In my very sacred place the symbol of the rabbit was from one of my favorite books, “Desert Solitaire”, by Edward Abbey. In this book Abbey talks about a dead rabbit, and how death is part of the rhythm of life. The arches, though seemingly immense and permanent, are slowly eroding, and one day will be gone. As the buffalo was the very life of the plains Indians, so corn was the very life of the native Americans who lived in the Moab area. By inhaling from the corn I was taking in all the life and mystery of this very sacred place.
Putting it all together, my last dream was about “this side” of the transition. On “this side”, before death, nothing is permanent. The rhythm of nature tells us that things are always changing. Life is born, and life dies. Incredible geology is slowly formed, and slowly erodes away. And, most important, the mystery of this changing life, on “this side”, before death, must be inhaled, taken in deeply, and lived to the full. Our life on this side of death is absolutely sacred.

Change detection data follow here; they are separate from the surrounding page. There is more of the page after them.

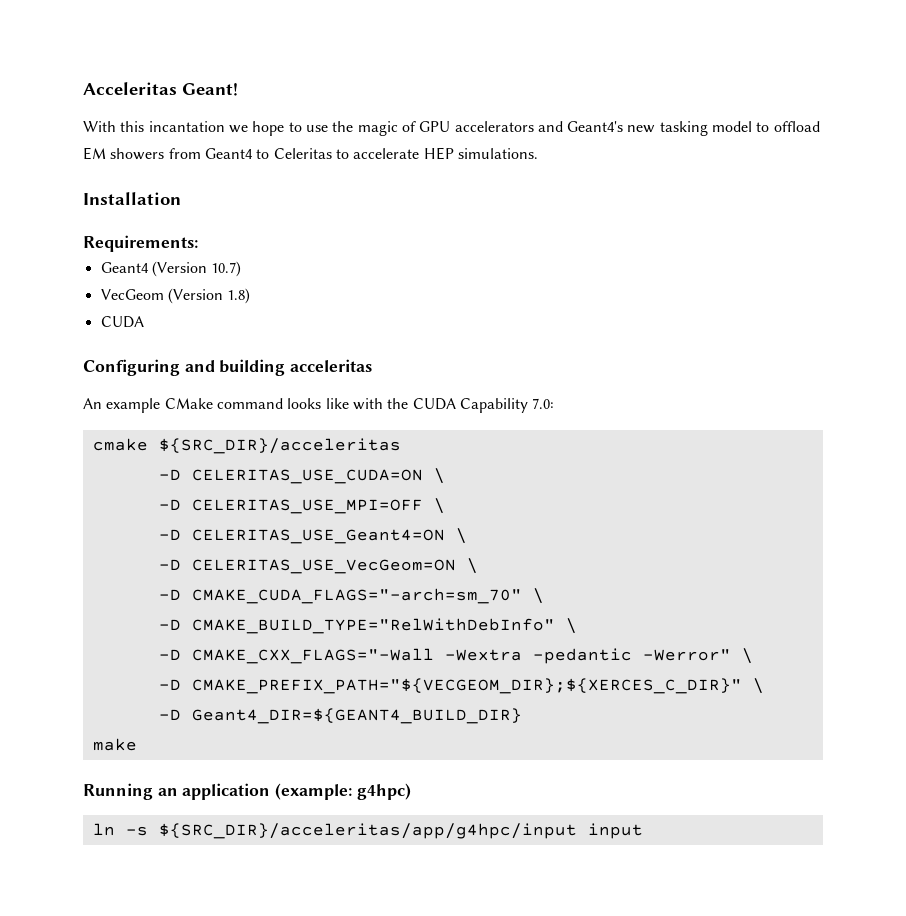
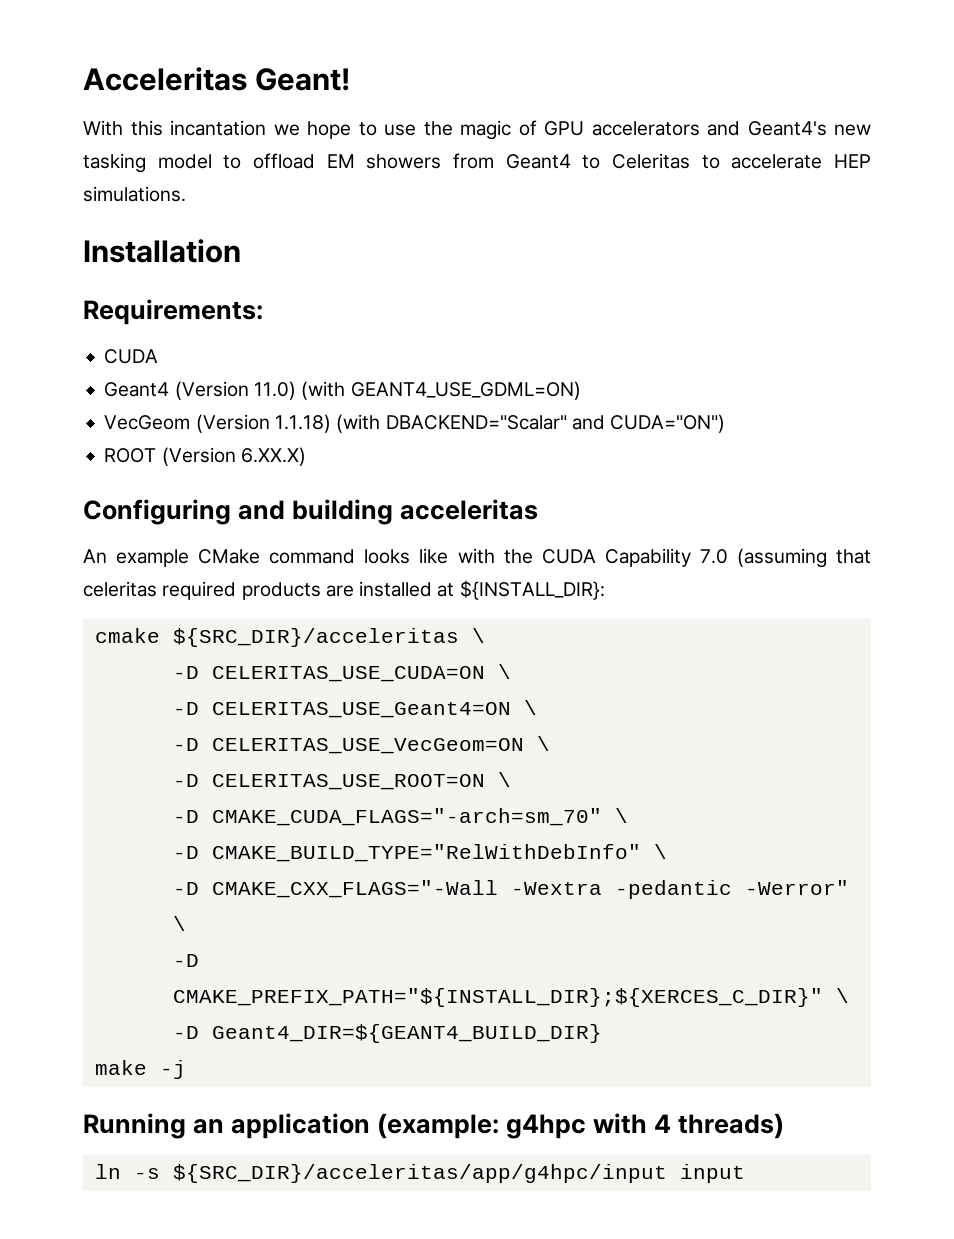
  Requirements:
+ CUDA
- Geant4 (Version 10.7)
+ Geant4 (Version 11.0) (with GEANT4_USE_GDML=ON)
- VecGeom (Version 1.8)
- CUDA
+ VecGeom (Version 1.1.18) (with DBACKEND="Scalar" and CUDA="ON")
+ ROOT (Version 6.XX.X)
- An example CMake command looks like with the CUDA Capability 7.0:
+ An example CMake command looks like with the CUDA Capability 7.0 (assuming that celeritas required products are installed at ${INSTALL_DIR}:
- cmake ${SRC_DIR}/acceleritas
+ cmake ${SRC_DIR}/acceleritas \
- -D CELERITAS_USE_MPI=OFF \
+ -D CELERITAS_USE_ROOT=ON \
- -D CMAKE_PREFIX_PATH="${VECGEOM_DIR};${XERCES_C_DIR}" \
+ -D CMAKE_PREFIX_PATH="${INSTALL_DIR};${XERCES_C_DIR}" \
- make
+ make -j
- Running an application (example: g4hpc)
+ Running an application (example: g4hpc with 4 threads)

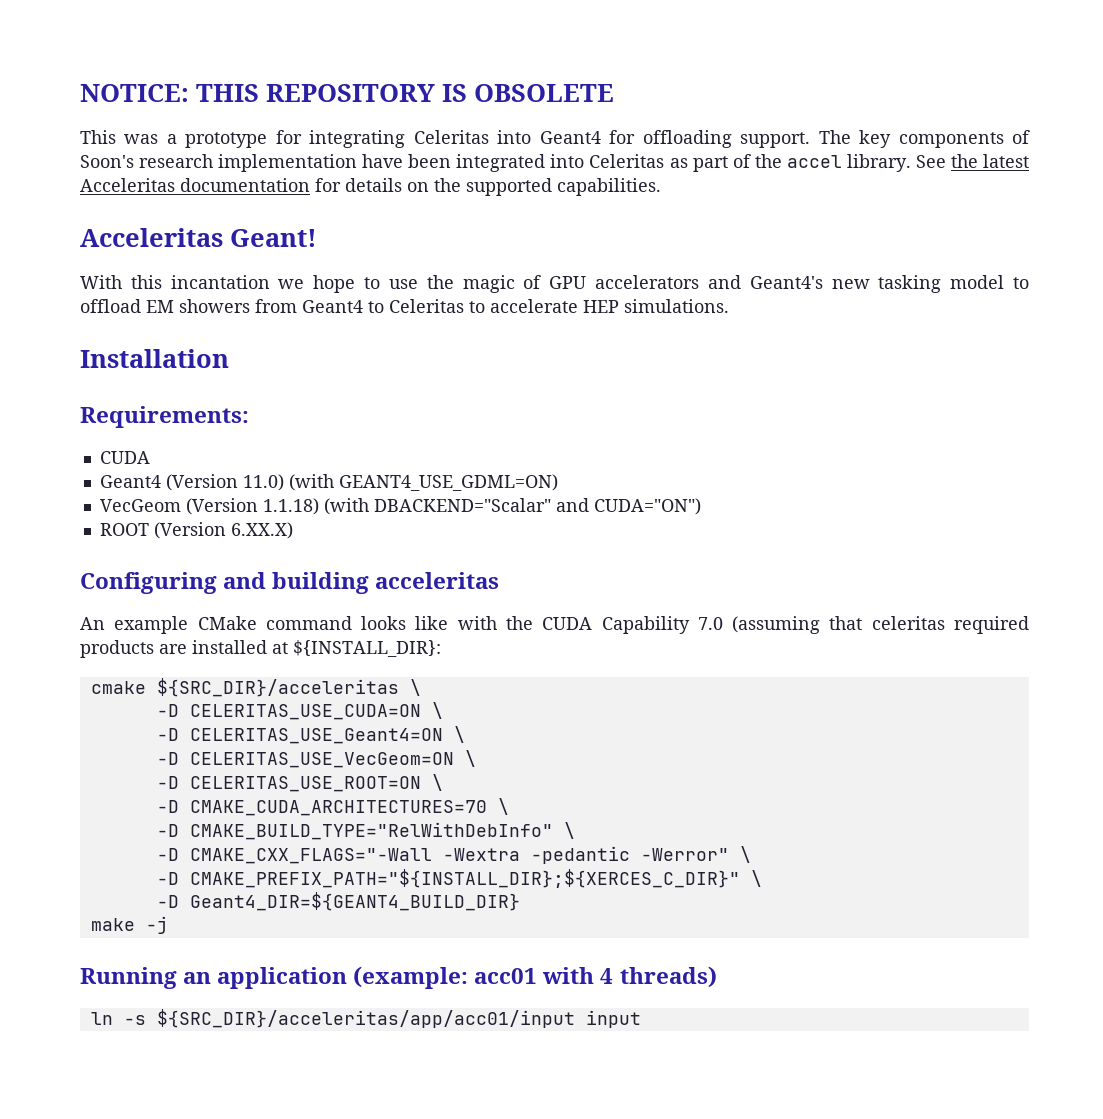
+ NOTICE: THIS REPOSITORY IS OBSOLETE
+ This was a prototype for integrating Celeritas into Geant4 for offloading support. The key components of Soon's research implementation have been integrated into Celeritas as part of the accel library. See the latest Acceleritas documentation for details on the supported capabilities.
- -D CMAKE_CUDA_FLAGS="-arch=sm_70" \
+ -D CMAKE_CUDA_ARCHITECTURES=70 \
- Running an application (example: g4hpc with 4 threads)
+ Running an application (example: acc01 with 4 threads)
- ln -s ${SRC_DIR}/acceleritas/app/g4hpc/input input
+ ln -s ${SRC_DIR}/acceleritas/app/acc01/input input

We all can’t wait to get to heaven, where we will be further clothed, where we will see God face to face, and where we will dance in freedom forever. We all long for the eternal and the permanent. But though we long for heaven, we are not meant to simply wait for the sweet by and by. We are meant to experience this life of change and decay to the utmost, because “this side”, before death, is also sacred. This was the Maundy Thursday lesson of my dreams.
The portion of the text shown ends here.